He said despite claiming to be a liberal leader and a believer of equal rights for all, leaders like Datuk Seri Anwar Ibrahim would never dare to be “the prime minister who abolished Malay and Bumiputera rights”.

“Ask him and see. None of them would dare to do this. So the Chinese were misled. This is where they went wrong,” he said.

Nazri, who once famously declared himself “Malaysian first and Malay next”, pointed out that despite his appeal to voters across all races, even he had lost badly in polling stations with big numbers of Chinese voters.

“And I am the most Malaysian of all Malay politicians. So you can see that the tsunami was very real,” he said.

Nazri stressed, however, that there should be no witch hunt against the Chinese or any demand for the community to be punished for voting against the BN.

Instead, the senior leader said BN must go ahead with its plan for national reconciliation and work harder to convince the Chinese of its inclusiveness.

He acknowledged that a few of his peers had responded angrily against the Chinese but urged for calm, saying it was natural to feel frustrated.

“They lost and they felt they had done a lot for the community. They are entitled to some disappointment.

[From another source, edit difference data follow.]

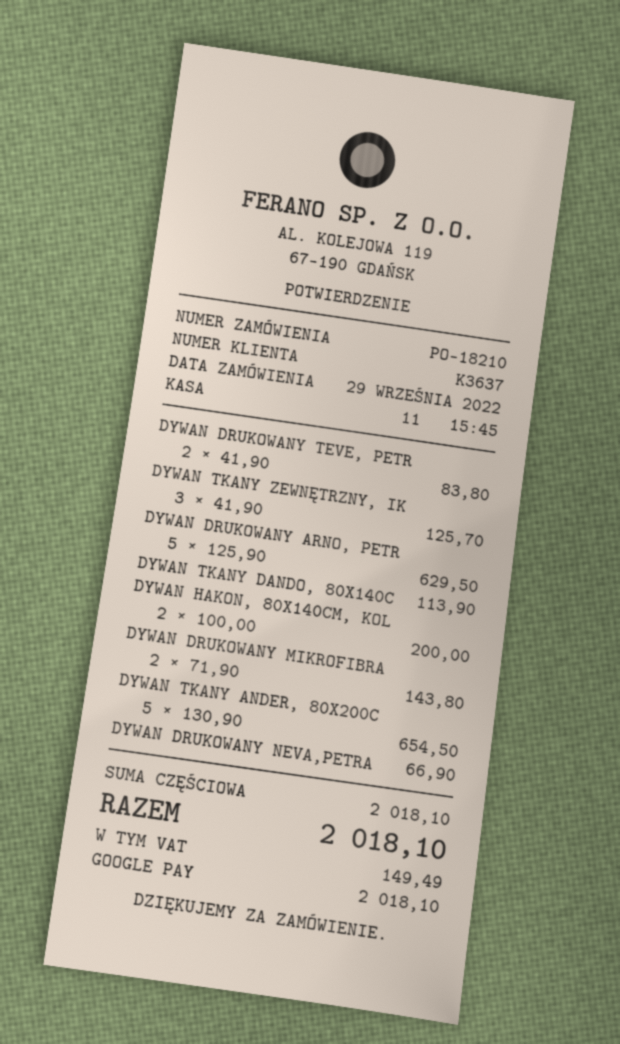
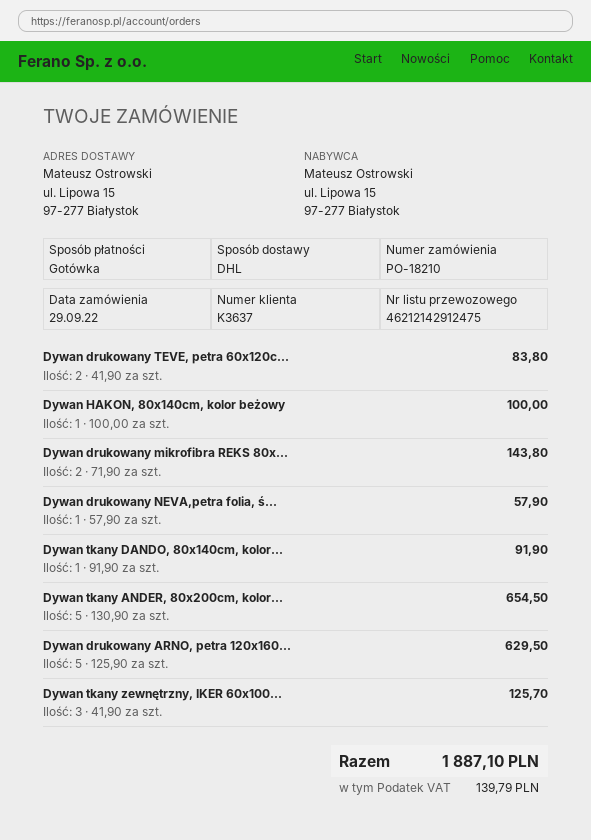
payment method: Google Pay -> cash
DYWAN TKANY DANDO, 80X140C: 1 x 113.90 = 113.90 -> 1 x 91.90 = 91.90
DYWAN HAKON, 80X140CM, KOL: 2 x 100.00 = 200.00 -> 1 x 100.00 = 100.00
DYWAN DRUKOWANY NEVA,PETRA: 1 x 66.90 = 66.90 -> 1 x 57.90 = 57.90
tax: 149.49 -> 139.79
total: 2018.10 -> 1887.10

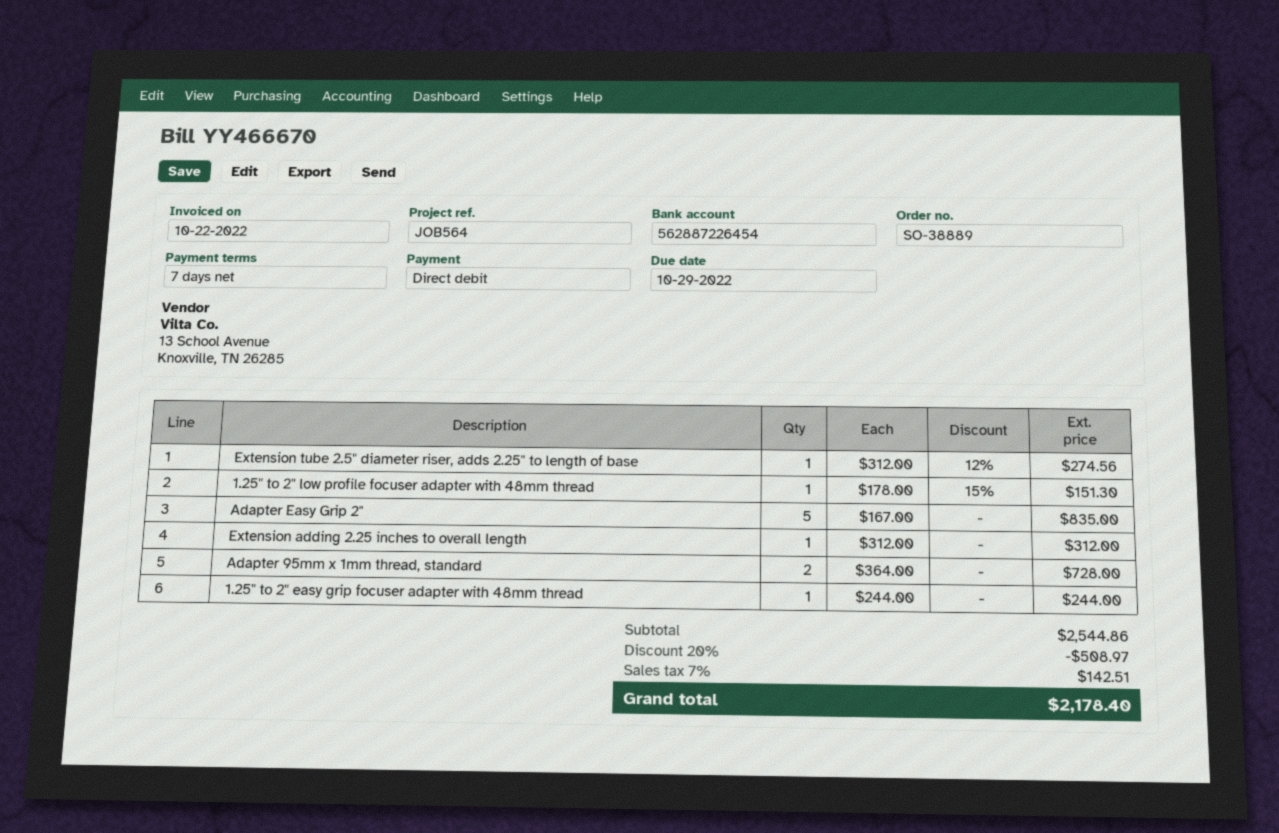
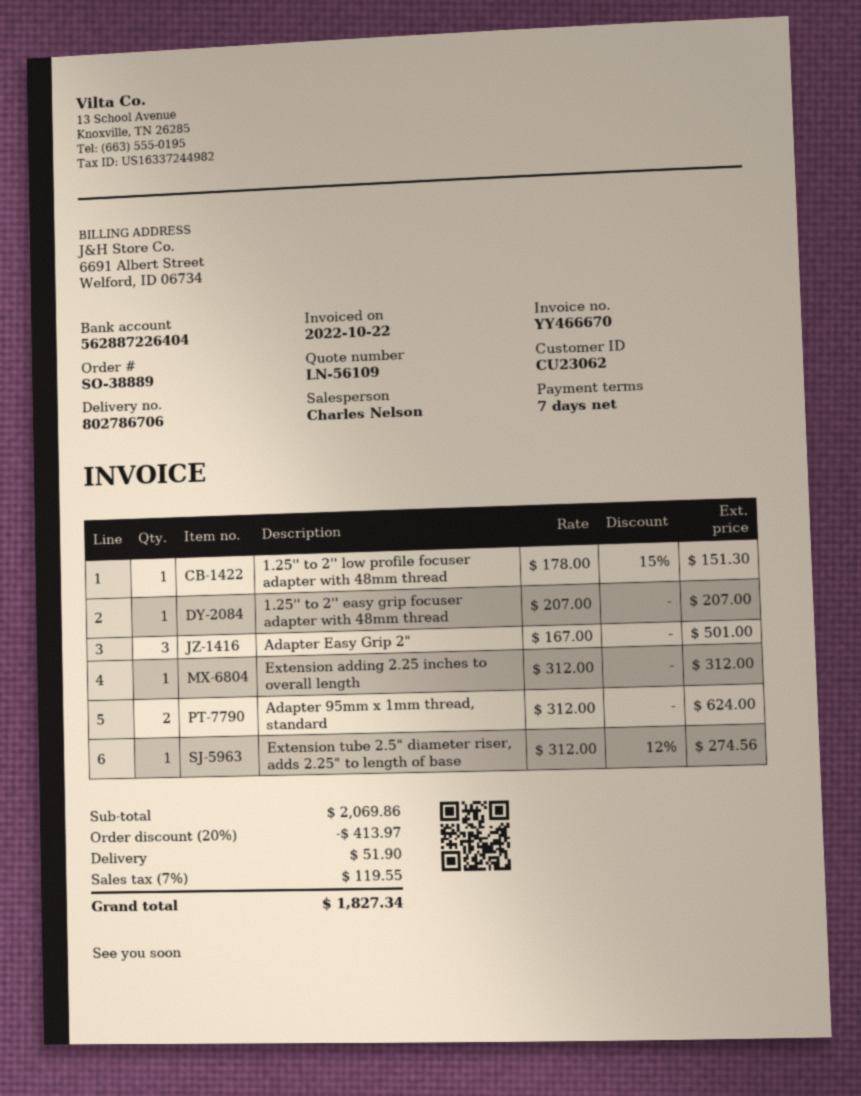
bank account: 562887226454 -> 562887226404
Adapter Easy Grip 2": 5 x 167.00 = 835.00 -> 3 x 167.00 = 501.00
Adapter 95mm x 1mm thread, standard: 2 x 364.00 = 728.00 -> 2 x 312.00 = 624.00
1.25'' to 2'' easy grip focuser adapter with 48mm thread: 1 x 244.00 = 244.00 -> 1 x 207.00 = 207.00
subtotal: 2544.86 -> 2069.86
discount: 20% = 508.97 -> 20% = 413.97
shipping: none -> 51.90
tax: 7% = 142.51 -> 7% = 119.55
total: 2178.40 -> 1827.34

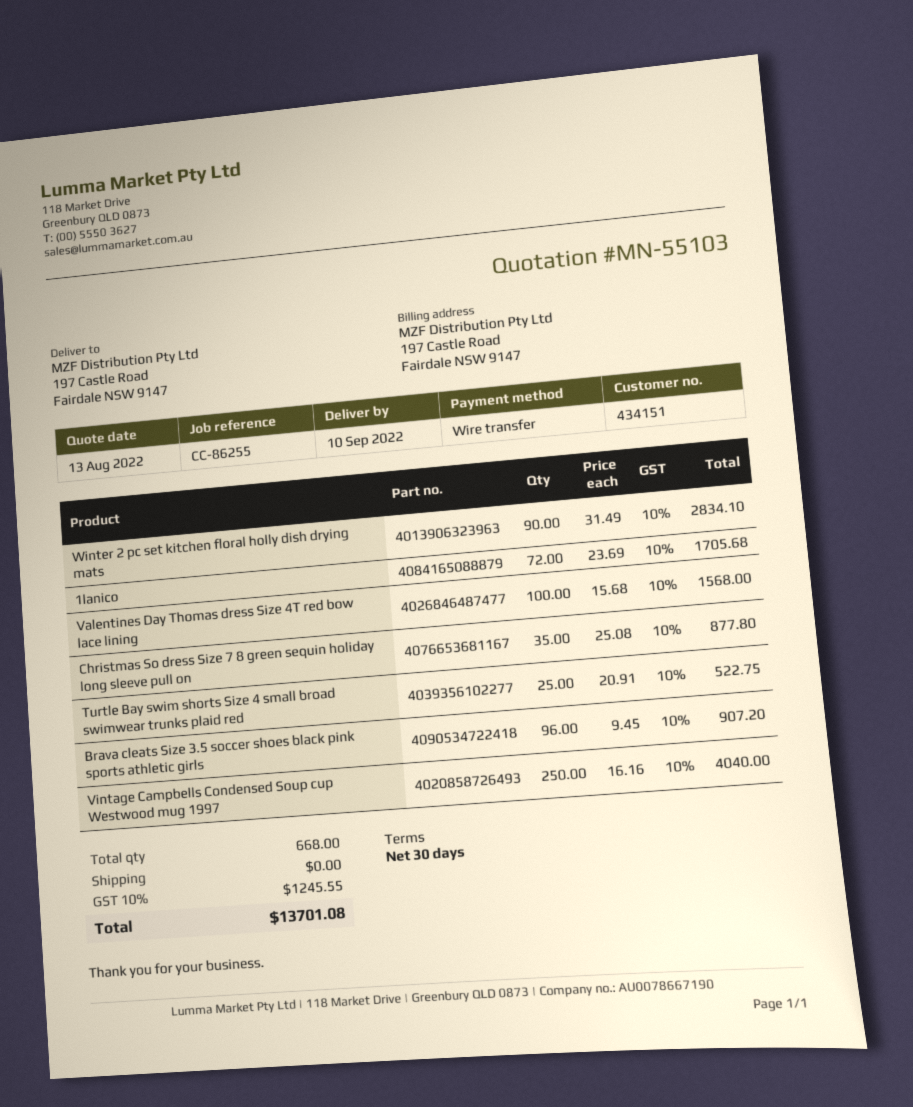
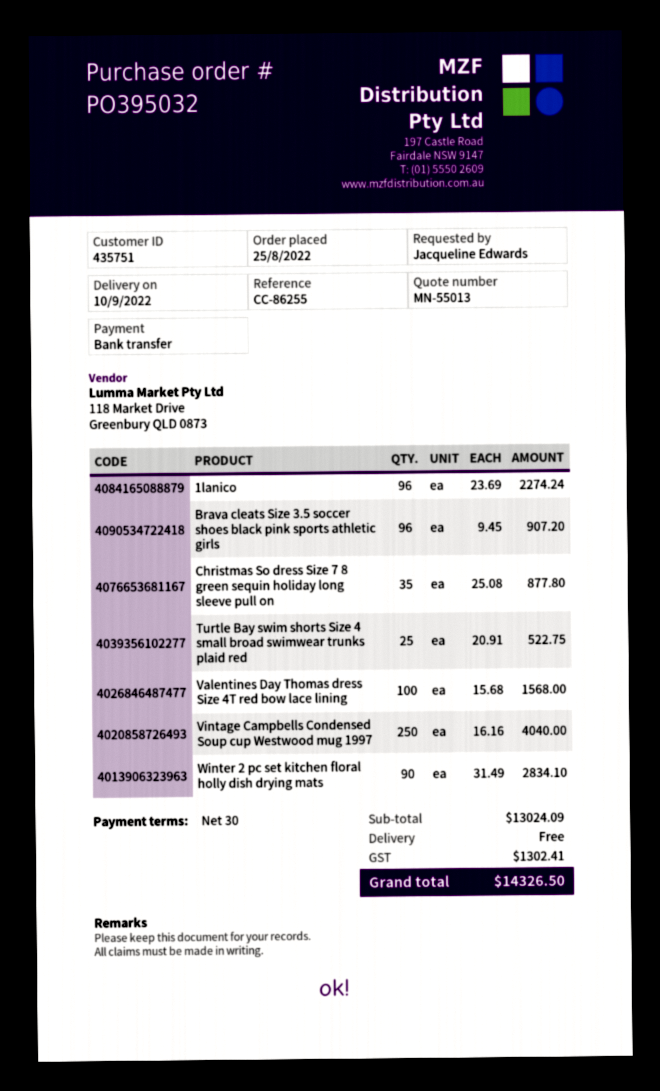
quote number: MN-55103 -> MN-55013
customer number: 434151 -> 435751
1lanico: 72 x 23.69 = 1705.68 -> 96 x 23.69 = 2274.24
tax: 1245.55 -> 1302.41
total: 13701.08 -> 14326.50

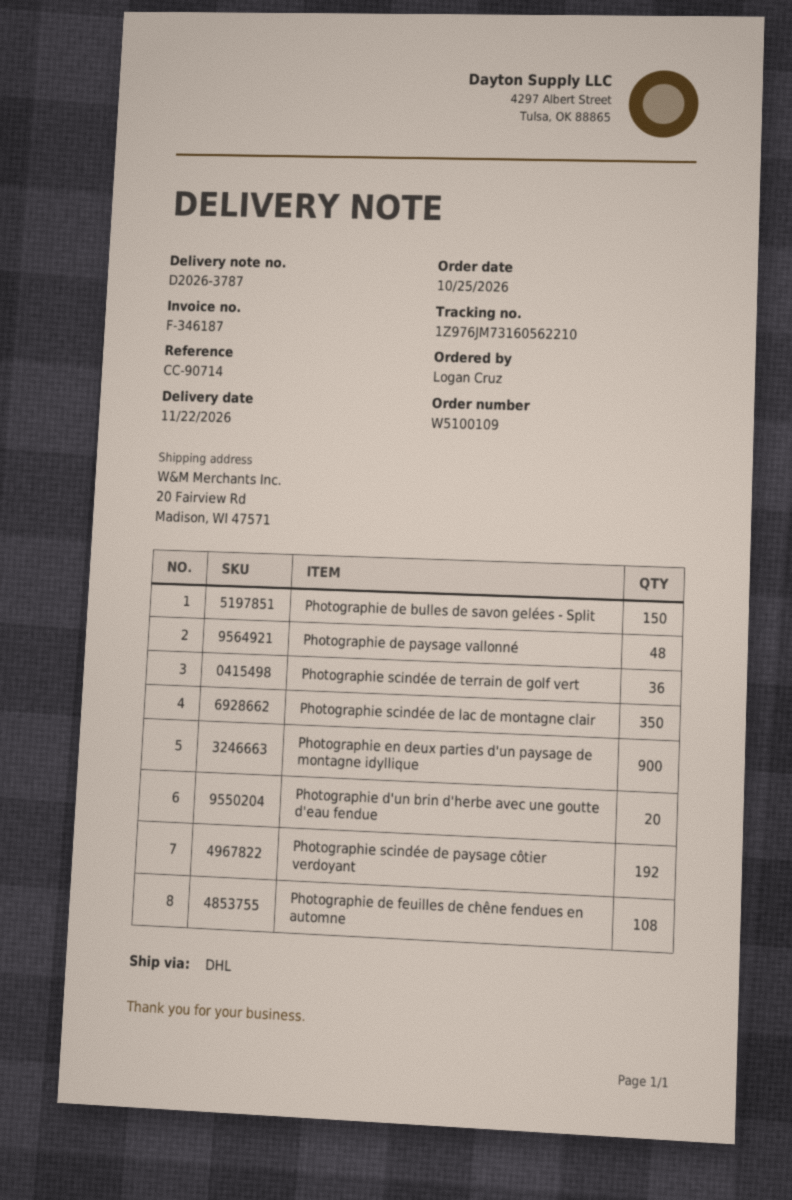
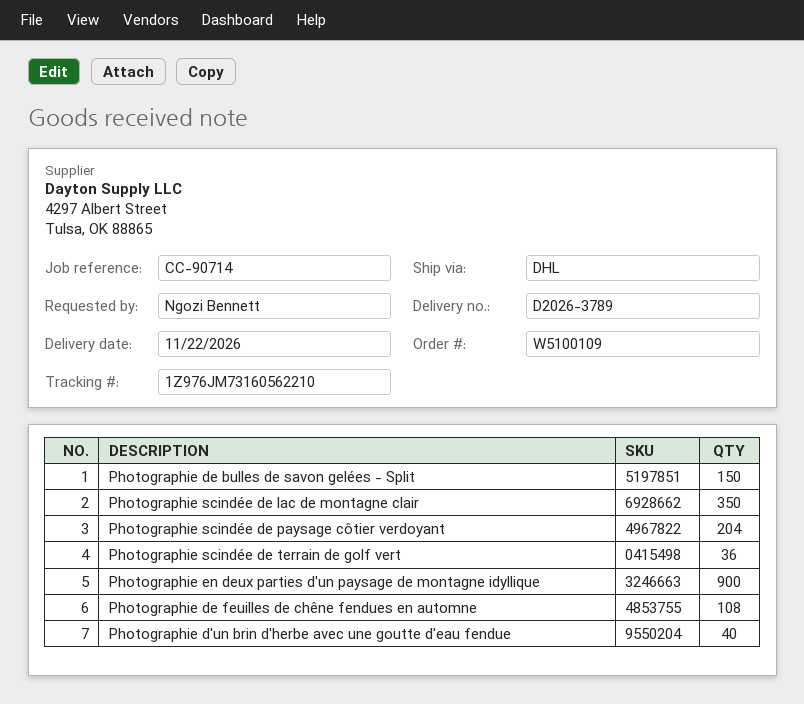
delivery note number: D2026-3787 -> D2026-3789
ordered by: Logan Cruz -> Ngozi Bennett
Photographie de paysage vallonné: 48 -> none
Photographie d'un brin d'herbe avec une goutte d'eau fendue: 20 -> 40
Photographie scindée de paysage côtier verdoyant: 192 -> 204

“Give them a cooling (off) period... don’t take their reactions as something that will be translated into policies made by the government,” he said.

In the aftermath of his loss, former Malacca chief minister Datuk Seri Ali Rustam called the Chinese “ungrateful” for rejecting BN despite his contribution to the community.

BN successfully recaptured federal power in Election 2013 but with a reduced seat majority of 133 to PR’s 89, failing in its bid for a two-thirds majority in Parliament.

A preliminary study of the poll results saw that a greater number of Chinese voters, both in rural and urban areas, backed PR this time, in comparison to Election 2008.

Najib immediately called this a “Chinese tsunami” but drew criticism for the label, which his detractors said would only worsen racial polarisation here.

Umno’s Utusan Malaysia yesterday front-paged the question “Apa lagi Cina mahu? (What else do the Chinese want?) in what appeared to be an attempt to shape the results of Election 2013 as a Chinese-versus-Malay vote.

But analysts disagreed that it had simply been a “Chinese tsunami” that caused BN to bleed seats this time, but a major swing in the urban and middle-class electorate that saw Malaysia’s urban-rural rift widen.